§ To do:
Your output should be the records below, word for word and picture-free.

(Before-and-after page screenshots)
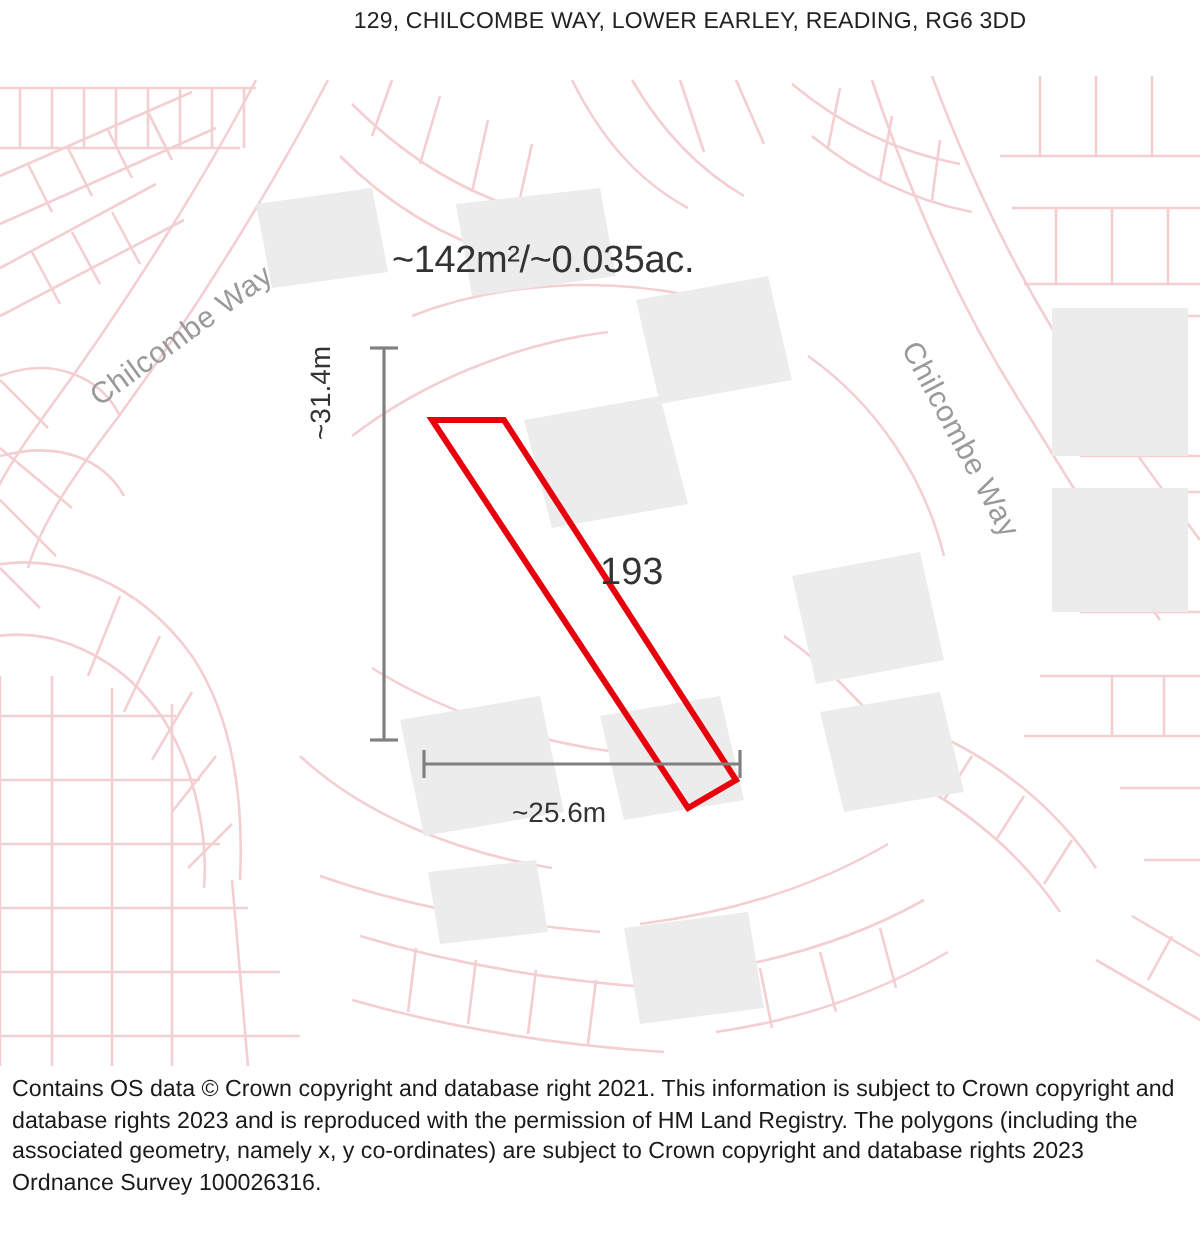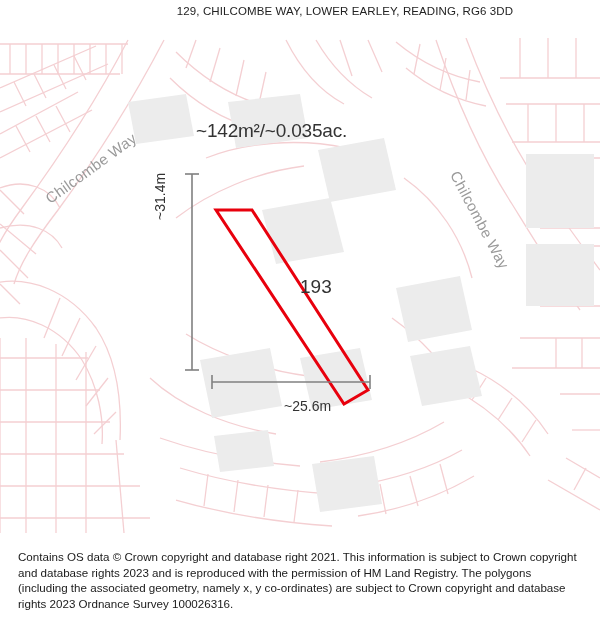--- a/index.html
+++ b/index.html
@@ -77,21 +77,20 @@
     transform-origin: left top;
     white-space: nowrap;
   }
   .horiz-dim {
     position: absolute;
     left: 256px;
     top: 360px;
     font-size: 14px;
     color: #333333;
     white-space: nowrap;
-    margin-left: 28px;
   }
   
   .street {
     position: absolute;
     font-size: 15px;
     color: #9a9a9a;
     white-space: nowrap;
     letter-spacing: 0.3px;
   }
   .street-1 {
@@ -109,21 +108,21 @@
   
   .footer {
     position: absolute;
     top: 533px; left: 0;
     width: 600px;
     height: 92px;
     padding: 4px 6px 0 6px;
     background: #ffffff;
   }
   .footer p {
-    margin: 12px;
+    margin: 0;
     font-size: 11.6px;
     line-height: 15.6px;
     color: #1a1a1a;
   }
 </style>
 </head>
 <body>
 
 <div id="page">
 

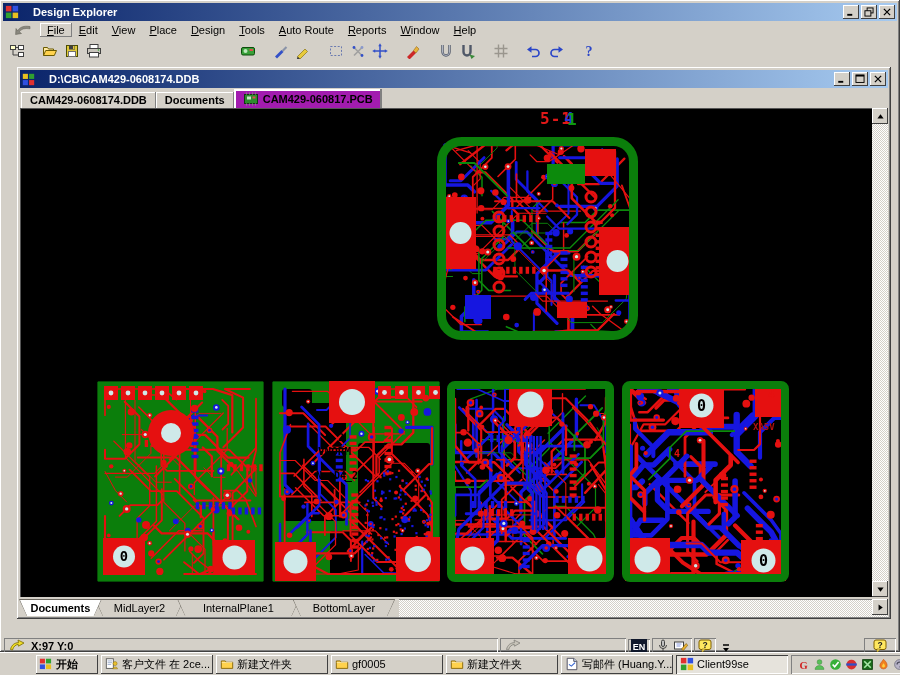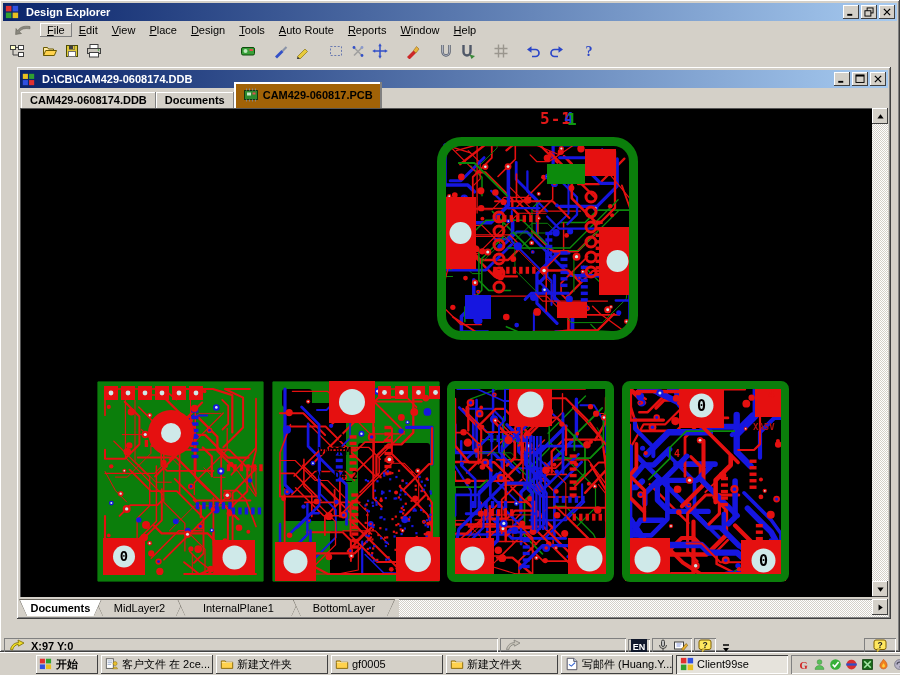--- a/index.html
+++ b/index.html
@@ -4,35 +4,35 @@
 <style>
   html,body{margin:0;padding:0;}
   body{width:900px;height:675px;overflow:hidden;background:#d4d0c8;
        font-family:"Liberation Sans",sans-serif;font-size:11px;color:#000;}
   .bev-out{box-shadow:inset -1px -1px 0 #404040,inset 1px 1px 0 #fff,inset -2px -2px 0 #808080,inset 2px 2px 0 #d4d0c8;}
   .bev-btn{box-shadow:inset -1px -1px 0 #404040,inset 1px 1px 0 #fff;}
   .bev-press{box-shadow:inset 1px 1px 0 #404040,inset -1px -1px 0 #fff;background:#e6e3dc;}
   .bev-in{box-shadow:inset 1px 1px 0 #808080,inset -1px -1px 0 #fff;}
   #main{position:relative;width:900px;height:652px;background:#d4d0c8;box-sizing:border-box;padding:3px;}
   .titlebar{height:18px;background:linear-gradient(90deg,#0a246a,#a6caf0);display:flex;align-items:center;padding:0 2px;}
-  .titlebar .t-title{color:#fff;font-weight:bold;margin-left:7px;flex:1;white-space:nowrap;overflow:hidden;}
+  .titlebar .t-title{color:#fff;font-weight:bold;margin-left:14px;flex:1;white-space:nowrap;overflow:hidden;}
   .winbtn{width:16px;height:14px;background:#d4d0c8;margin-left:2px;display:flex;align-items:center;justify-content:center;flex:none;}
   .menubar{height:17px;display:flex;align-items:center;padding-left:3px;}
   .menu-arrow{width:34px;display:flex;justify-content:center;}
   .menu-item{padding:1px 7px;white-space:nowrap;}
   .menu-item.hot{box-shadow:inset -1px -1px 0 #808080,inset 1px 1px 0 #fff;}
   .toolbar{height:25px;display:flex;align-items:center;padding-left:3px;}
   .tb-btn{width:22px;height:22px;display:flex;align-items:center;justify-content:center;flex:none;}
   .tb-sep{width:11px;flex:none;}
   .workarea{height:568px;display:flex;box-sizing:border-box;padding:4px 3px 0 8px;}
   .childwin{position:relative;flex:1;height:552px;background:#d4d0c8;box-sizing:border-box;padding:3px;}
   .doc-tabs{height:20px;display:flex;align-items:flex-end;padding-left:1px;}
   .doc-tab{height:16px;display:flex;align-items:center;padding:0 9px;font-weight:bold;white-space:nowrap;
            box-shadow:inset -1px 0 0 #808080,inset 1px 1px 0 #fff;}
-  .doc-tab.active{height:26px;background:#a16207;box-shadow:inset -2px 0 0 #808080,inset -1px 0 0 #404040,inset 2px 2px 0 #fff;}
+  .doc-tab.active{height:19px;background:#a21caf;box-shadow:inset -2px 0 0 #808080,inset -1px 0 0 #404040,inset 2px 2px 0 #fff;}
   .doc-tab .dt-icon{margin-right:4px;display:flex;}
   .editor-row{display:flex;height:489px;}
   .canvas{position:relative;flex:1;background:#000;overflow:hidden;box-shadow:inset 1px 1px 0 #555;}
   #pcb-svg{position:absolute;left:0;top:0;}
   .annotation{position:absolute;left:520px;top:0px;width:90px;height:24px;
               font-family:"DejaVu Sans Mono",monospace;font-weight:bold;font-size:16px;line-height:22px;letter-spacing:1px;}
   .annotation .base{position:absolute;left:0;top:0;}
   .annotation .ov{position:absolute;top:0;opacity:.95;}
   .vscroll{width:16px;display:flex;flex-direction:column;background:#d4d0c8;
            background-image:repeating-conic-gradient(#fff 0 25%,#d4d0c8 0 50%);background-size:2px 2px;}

§ Exercise response:
--- a/index.html
+++ b/index.html
@@ -77,21 +77,20 @@
     transform-origin: left top;
     white-space: nowrap;
   }
   .horiz-dim {
     position: absolute;
     left: 256px;
     top: 360px;
     font-size: 14px;
     color: #333333;
     white-space: nowrap;
-    margin-left: 28px;
   }
   
   .street {
     position: absolute;
     font-size: 15px;
     color: #9a9a9a;
     white-space: nowrap;
     letter-spacing: 0.3px;
   }
   .street-1 {
@@ -109,21 +108,21 @@
   
   .footer {
     position: absolute;
     top: 533px; left: 0;
     width: 600px;
     height: 92px;
     padding: 4px 6px 0 6px;
     background: #ffffff;
   }
   .footer p {
-    margin: 12px;
+    margin: 0;
     font-size: 11.6px;
     line-height: 15.6px;
     color: #1a1a1a;
   }
 </style>
 </head>
 <body>
 
 <div id="page">
 

--- a/index.html
+++ b/index.html
@@ -4,35 +4,35 @@
 <style>
   html,body{margin:0;padding:0;}
   body{width:900px;height:675px;overflow:hidden;background:#d4d0c8;
        font-family:"Liberation Sans",sans-serif;font-size:11px;color:#000;}
   .bev-out{box-shadow:inset -1px -1px 0 #404040,inset 1px 1px 0 #fff,inset -2px -2px 0 #808080,inset 2px 2px 0 #d4d0c8;}
   .bev-btn{box-shadow:inset -1px -1px 0 #404040,inset 1px 1px 0 #fff;}
   .bev-press{box-shadow:inset 1px 1px 0 #404040,inset -1px -1px 0 #fff;background:#e6e3dc;}
   .bev-in{box-shadow:inset 1px 1px 0 #808080,inset -1px -1px 0 #fff;}
   #main{position:relative;width:900px;height:652px;background:#d4d0c8;box-sizing:border-box;padding:3px;}
   .titlebar{height:18px;background:linear-gradient(90deg,#0a246a,#a6caf0);display:flex;align-items:center;padding:0 2px;}
-  .titlebar .t-title{color:#fff;font-weight:bold;margin-left:7px;flex:1;white-space:nowrap;overflow:hidden;}
+  .titlebar .t-title{color:#fff;font-weight:bold;margin-left:14px;flex:1;white-space:nowrap;overflow:hidden;}
   .winbtn{width:16px;height:14px;background:#d4d0c8;margin-left:2px;display:flex;align-items:center;justify-content:center;flex:none;}
   .menubar{height:17px;display:flex;align-items:center;padding-left:3px;}
   .menu-arrow{width:34px;display:flex;justify-content:center;}
   .menu-item{padding:1px 7px;white-space:nowrap;}
   .menu-item.hot{box-shadow:inset -1px -1px 0 #808080,inset 1px 1px 0 #fff;}
   .toolbar{height:25px;display:flex;align-items:center;padding-left:3px;}
   .tb-btn{width:22px;height:22px;display:flex;align-items:center;justify-content:center;flex:none;}
   .tb-sep{width:11px;flex:none;}
   .workarea{height:568px;display:flex;box-sizing:border-box;padding:4px 3px 0 8px;}
   .childwin{position:relative;flex:1;height:552px;background:#d4d0c8;box-sizing:border-box;padding:3px;}
   .doc-tabs{height:20px;display:flex;align-items:flex-end;padding-left:1px;}
   .doc-tab{height:16px;display:flex;align-items:center;padding:0 9px;font-weight:bold;white-space:nowrap;
            box-shadow:inset -1px 0 0 #808080,inset 1px 1px 0 #fff;}
-  .doc-tab.active{height:26px;background:#a16207;box-shadow:inset -2px 0 0 #808080,inset -1px 0 0 #404040,inset 2px 2px 0 #fff;}
+  .doc-tab.active{height:19px;background:#a21caf;box-shadow:inset -2px 0 0 #808080,inset -1px 0 0 #404040,inset 2px 2px 0 #fff;}
   .doc-tab .dt-icon{margin-right:4px;display:flex;}
   .editor-row{display:flex;height:489px;}
   .canvas{position:relative;flex:1;background:#000;overflow:hidden;box-shadow:inset 1px 1px 0 #555;}
   #pcb-svg{position:absolute;left:0;top:0;}
   .annotation{position:absolute;left:520px;top:0px;width:90px;height:24px;
               font-family:"DejaVu Sans Mono",monospace;font-weight:bold;font-size:16px;line-height:22px;letter-spacing:1px;}
   .annotation .base{position:absolute;left:0;top:0;}
   .annotation .ov{position:absolute;top:0;opacity:.95;}
   .vscroll{width:16px;display:flex;flex-direction:column;background:#d4d0c8;
            background-image:repeating-conic-gradient(#fff 0 25%,#d4d0c8 0 50%);background-size:2px 2px;}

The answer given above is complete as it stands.